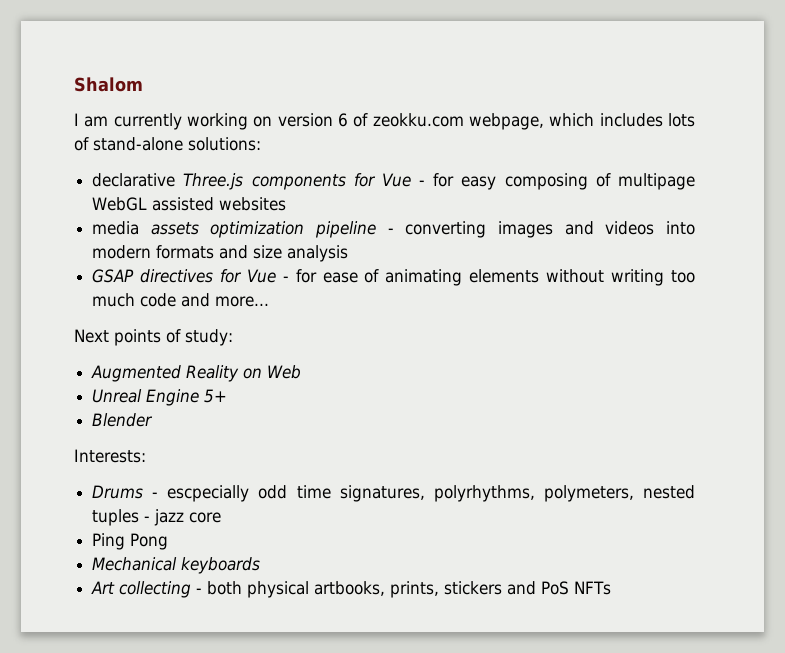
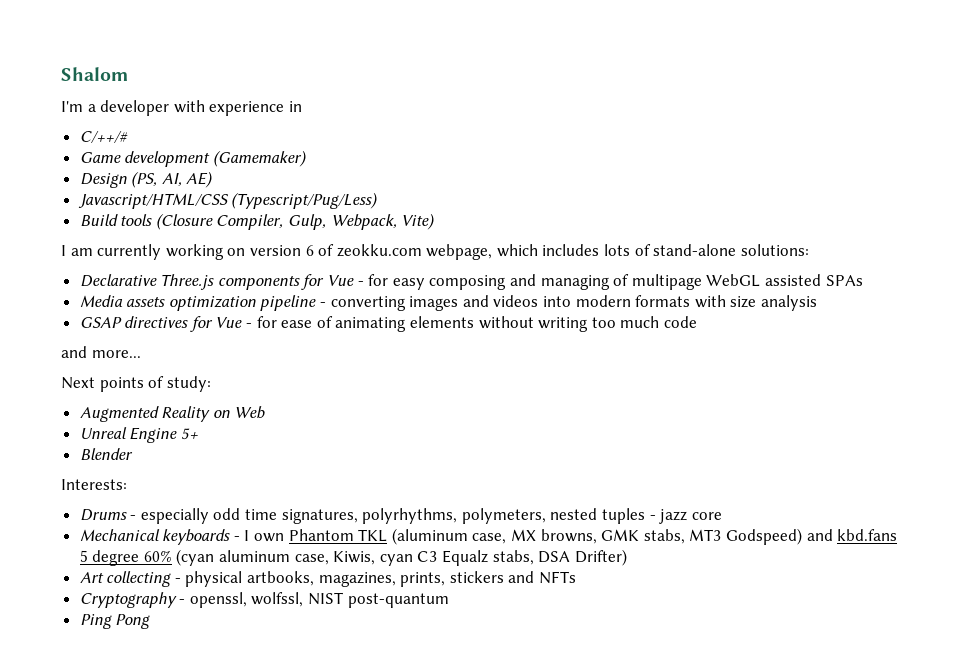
+ I'm a developer with experience in
+ C/++/#
+ Game development (Gamemaker)
+ Design (PS, AI, AE)
+ Javascript/HTML/CSS (Typescript/Pug/Less)
+ Build tools (Closure Compiler, Gulp, Webpack, Vite)
- declarative Three.js components for Vue - for easy composing of multipage WebGL assisted websites
- media assets optimization pipeline - converting images and videos into modern formats and size analysis
+ Declarative Three.js components for Vue - for easy composing and managing of multipage WebGL assisted SPAs
+ Media assets optimization pipeline - converting images and videos into modern formats with size analysis
- GSAP directives for Vue - for ease of animating elements without writing too much code and more...
+ GSAP directives for Vue - for ease of animating elements without writing too much code
+ and more...
- Drums - escpecially odd time signatures, polyrhythms, polymeters, nested tuples - jazz core
+ Drums - especially odd time signatures, polyrhythms, polymeters, nested tuples - jazz core
- Ping Pong
- Mechanical keyboards
+ Mechanical keyboards - I own Phantom TKL (aluminum case, MX browns, GMK stabs, MT3 Godspeed) and kbd.fans 5 degree 60% (cyan aluminum case, Kiwis, cyan C3 Equalz stabs, DSA Drifter)
- Art collecting - both physical artbooks, prints, stickers and PoS NFTs
+ Art collecting - physical artbooks, magazines, prints, stickers and NFTs
+ Cryptography - openssl, wolfssl, NIST post-quantum
+ Ping Pong

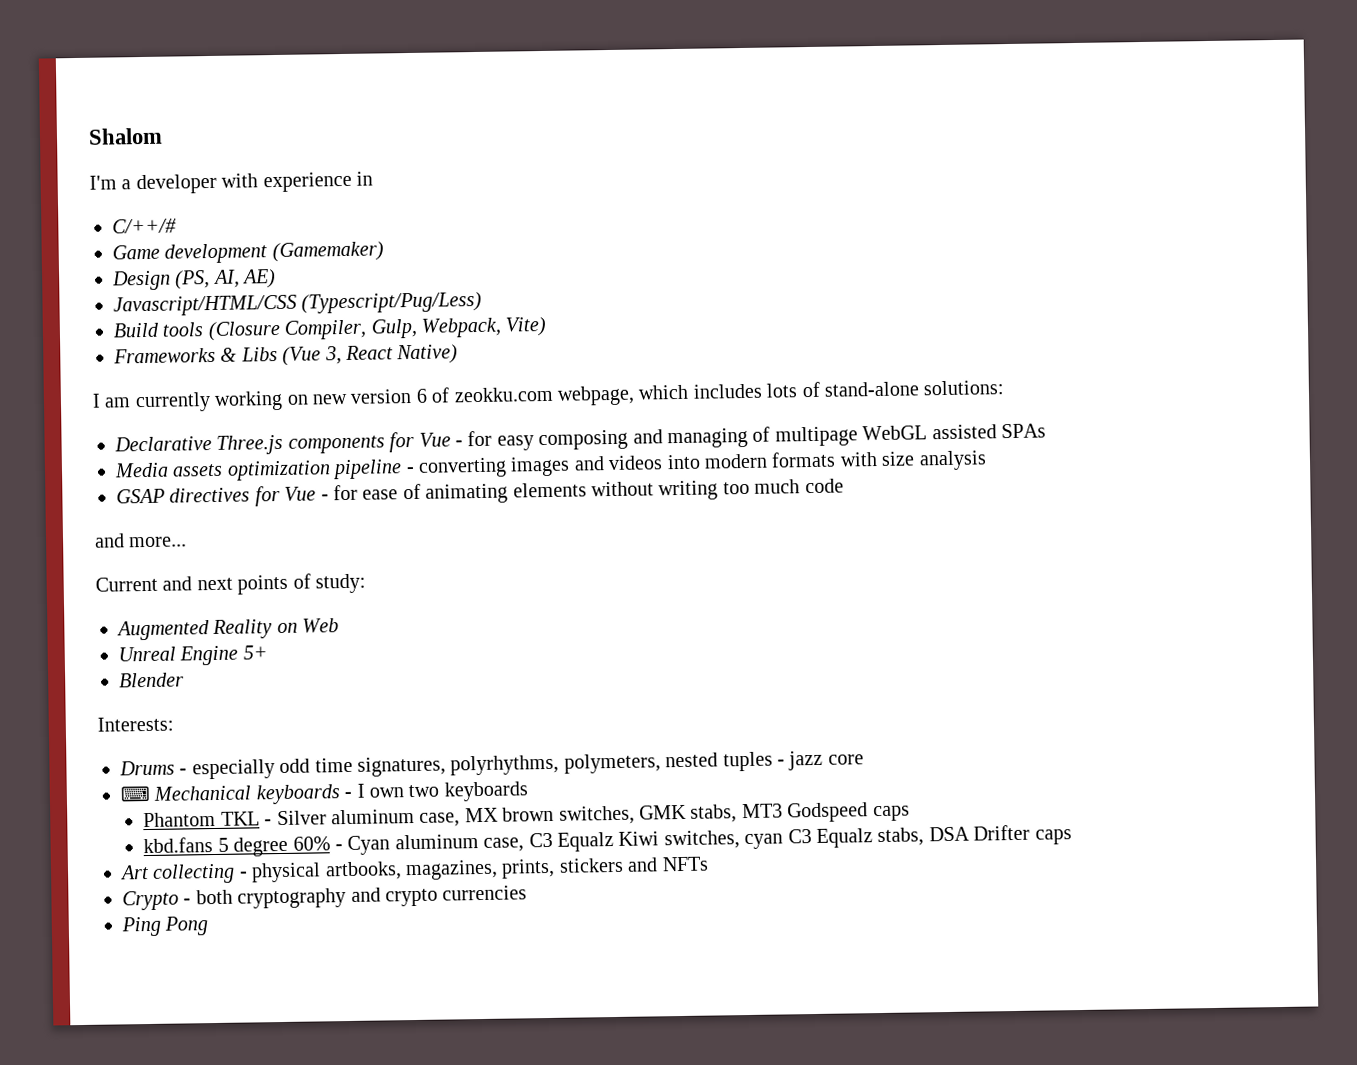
+ Frameworks & Libs (Vue 3, React Native)
- I am currently working on version 6 of zeokku.com webpage, which includes lots of stand-alone solutions:
+ I am currently working on new version 6 of zeokku.com webpage, which includes lots of stand-alone solutions:
- Next points of study:
+ Current and next points of study:
- Mechanical keyboards - I own Phantom TKL (aluminum case, MX browns, GMK stabs, MT3 Godspeed) and kbd.fans 5 degree 60% (cyan aluminum case, Kiwis, cyan C3 Equalz stabs, DSA Drifter)
+ ⌨ Mechanical keyboards - I own two keyboards
+ Phantom TKL - Silver aluminum case, MX brown switches, GMK stabs, MT3 Godspeed caps
+ kbd.fans 5 degree 60% - Cyan aluminum case, C3 Equalz Kiwi switches, cyan C3 Equalz stabs, DSA Drifter caps
- Cryptography - openssl, wolfssl, NIST post-quantum
+ Crypto - both cryptography and crypto currencies

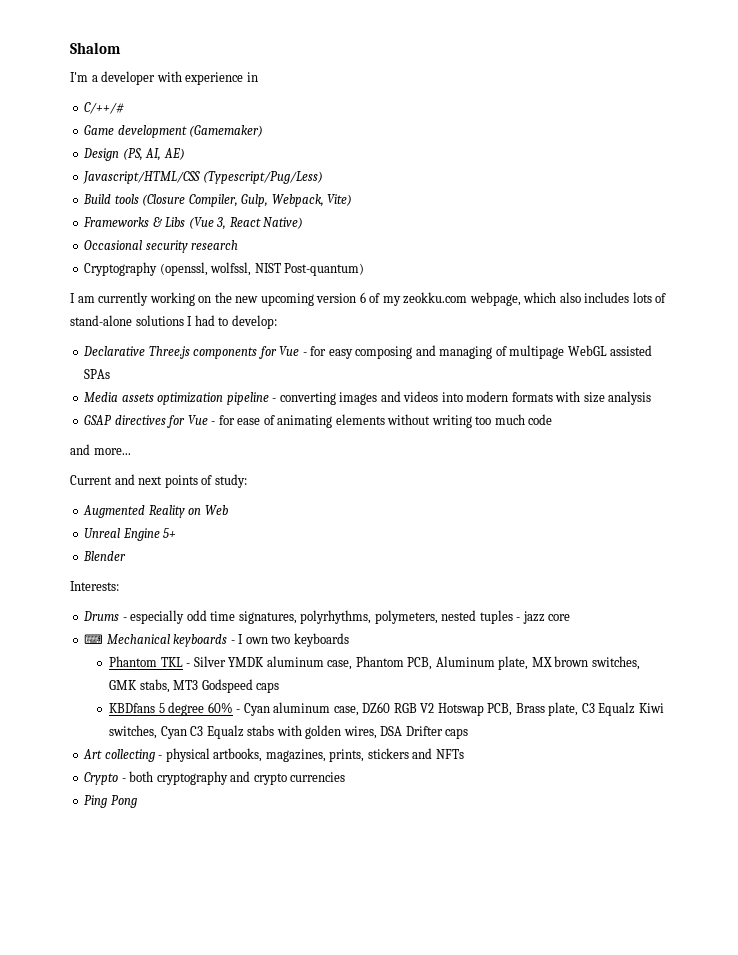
+ Occasional security research
+ Cryptography (openssl, wolfssl, NIST Post-quantum)
- I am currently working on new version 6 of zeokku.com webpage, which includes lots of stand-alone solutions:
+ I am currently working on the new upcoming version 6 of my zeokku.com webpage, which also includes lots of stand-alone solutions I had to develop:
- Phantom TKL - Silver aluminum case, MX brown switches, GMK stabs, MT3 Godspeed caps
+ Phantom TKL - Silver YMDK aluminum case, Phantom PCB, Aluminum plate, MX brown switches, GMK stabs, MT3 Godspeed caps
- kbd.fans 5 degree 60% - Cyan aluminum case, C3 Equalz Kiwi switches, cyan C3 Equalz stabs, DSA Drifter caps
+ KBDfans 5 degree 60% - Cyan aluminum case, DZ60 RGB V2 Hotswap PCB, Brass plate, C3 Equalz Kiwi switches, Cyan C3 Equalz stabs with golden wires, DSA Drifter caps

--

## Your assignment
Check the listing above for lines containing the string "alone", and copy each one.

## Exercise answer
- I am currently working on version 6 of zeokku.com webpage, which includes lots of stand-alone solutions:
+ I am currently working on new version 6 of zeokku.com webpage, which includes lots of stand-alone solutions:
- I am currently working on new version 6 of zeokku.com webpage, which includes lots of stand-alone solutions:
+ I am currently working on the new upcoming version 6 of my zeokku.com webpage, which also includes lots of stand-alone solutions I had to develop:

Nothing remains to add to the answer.